Critical/Analytic Reading(s)

Critical Dialogue = reading "against" the work, negotiating "meaning" (Analytical-critical, intersubjective, comparative )

This is the level of reading which usually takes a particular issue or thesis and explores that in detail, supporting it profusely from the text.

Analytic General Questions about Passages in Texts

Intratextual Context (The relation of the part to the whole; the primary level of literary understanding.)


Authorial Context (The relationship of text to author, and to author's other works. This requires being familiar with the author's life, works, and recurrent preoccupations.)

Historical Context (The relation of text to milieu. How has a text reflected or helped to create its culture?)

Allusive Context (The relation of text to other texts, past and present or "intertextuality." The reader's familiarity with texts presupposed by the writer.)

Generic Context (The relation of text to other texts of a similar kind, past, present, and future. Unlike Allusive Context, this consists of diachronic (cross-time) questions of literary typology not necessarily linked to authorial intent or deliberate allusions.)

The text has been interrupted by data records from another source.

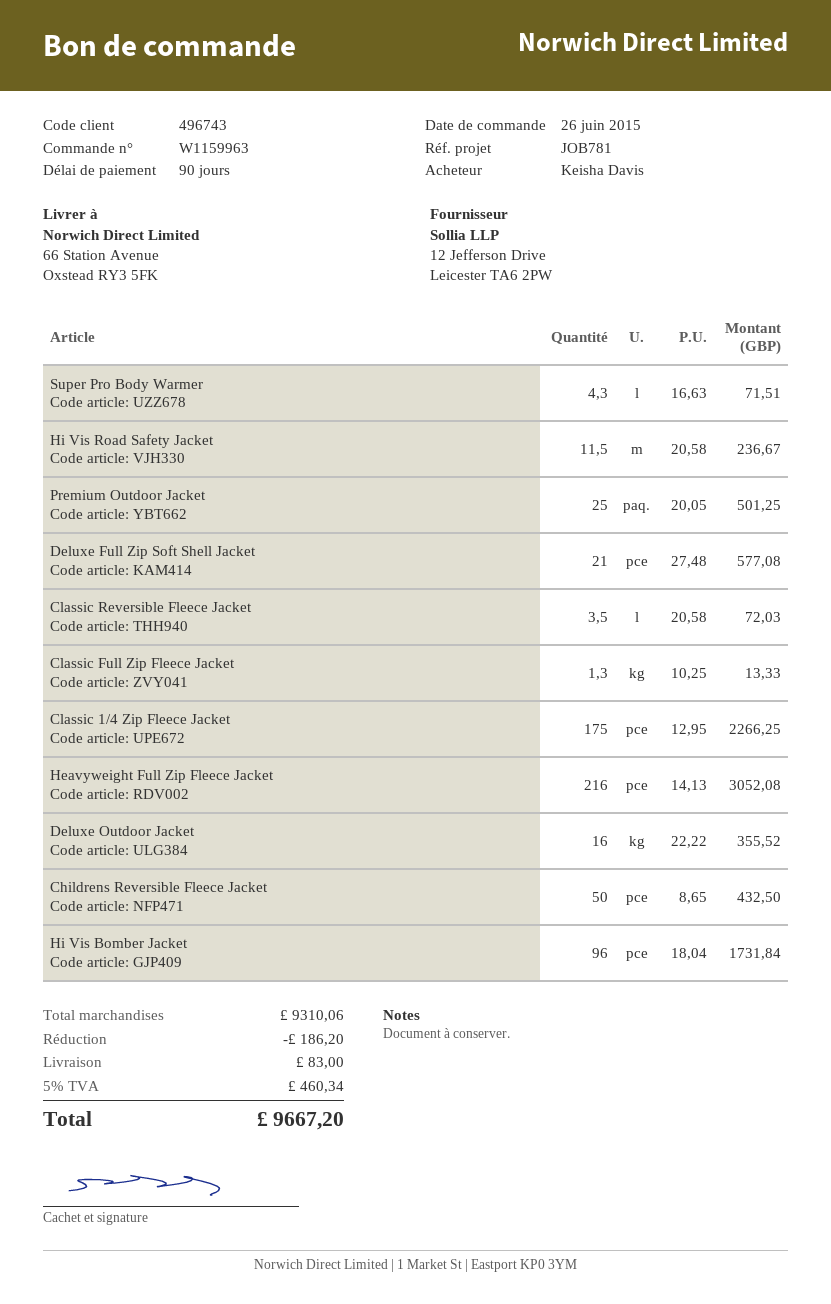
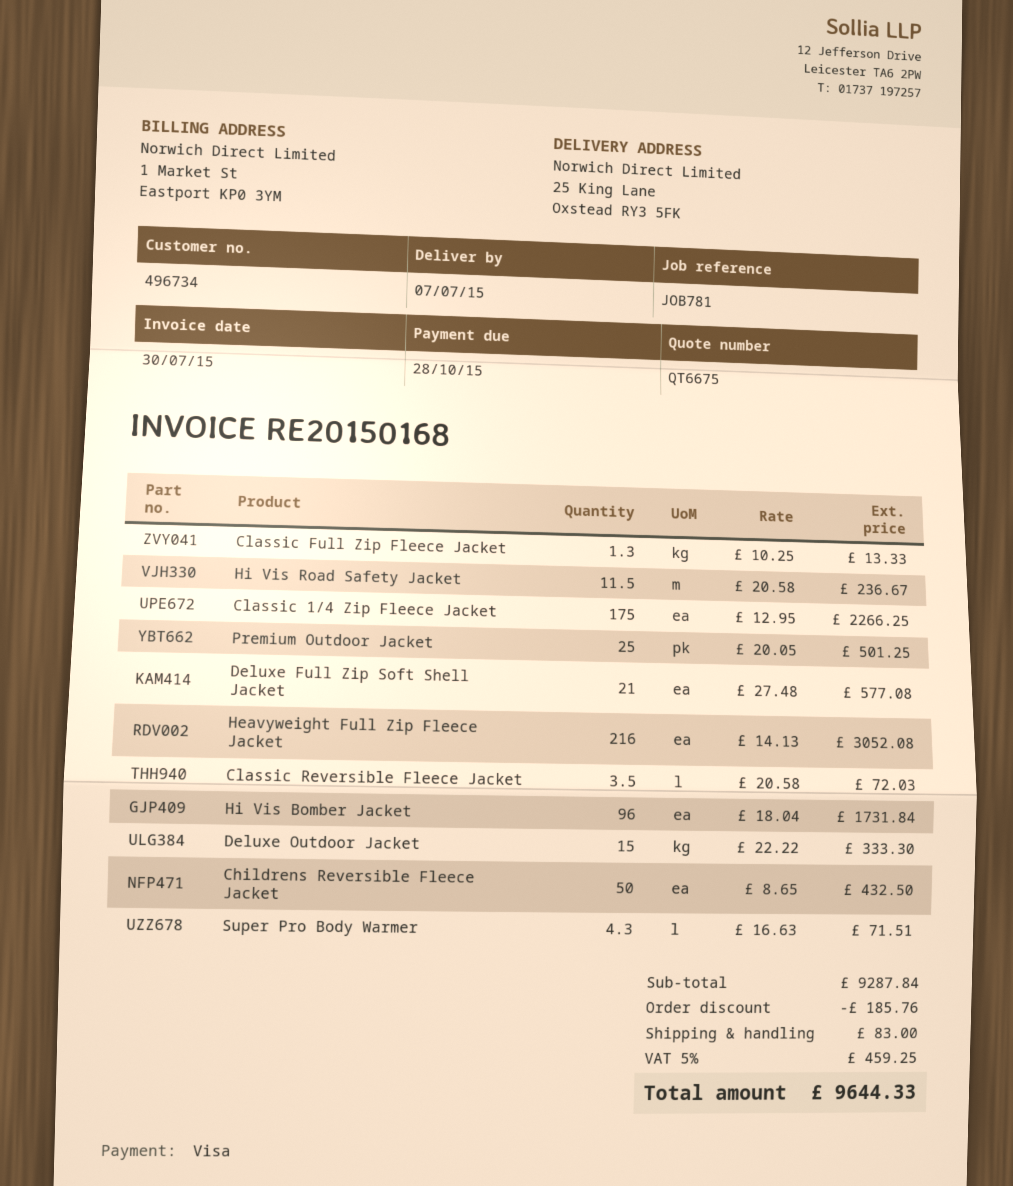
customer number: 496743 -> 496734
ship to: 66 Station Avenue, Oxstead RY3 5FK -> 25 King Lane, Oxstead RY3 5FK
Deluxe Outdoor Jacket: 16 x 22.22 = 355.52 -> 15 x 22.22 = 333.30
subtotal: 9310.06 -> 9287.84
discount: 186.20 -> 185.76
tax: 5% = 460.34 -> 5% = 459.25
total: 9667.20 -> 9644.33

Philosophical Context (The relationship of the text to the world of ideas, past, present, and future. It may include how the text can be mapped onto specific religious or philosophical systems or ideologies (e.g. Christianity, Marxism, Freudian or Jungian psychology, feminism, etc.)

Subjective Context ( The relationship of the text to the reader's experience. Although this context is often overlooked in criticism (since, by its nature, it is not subject to any kind of rigorous argumentation or research), it is nonetheless the primary reason that authors write: to engage a reader's sympathetic interest by appealing to commonalities of experience.)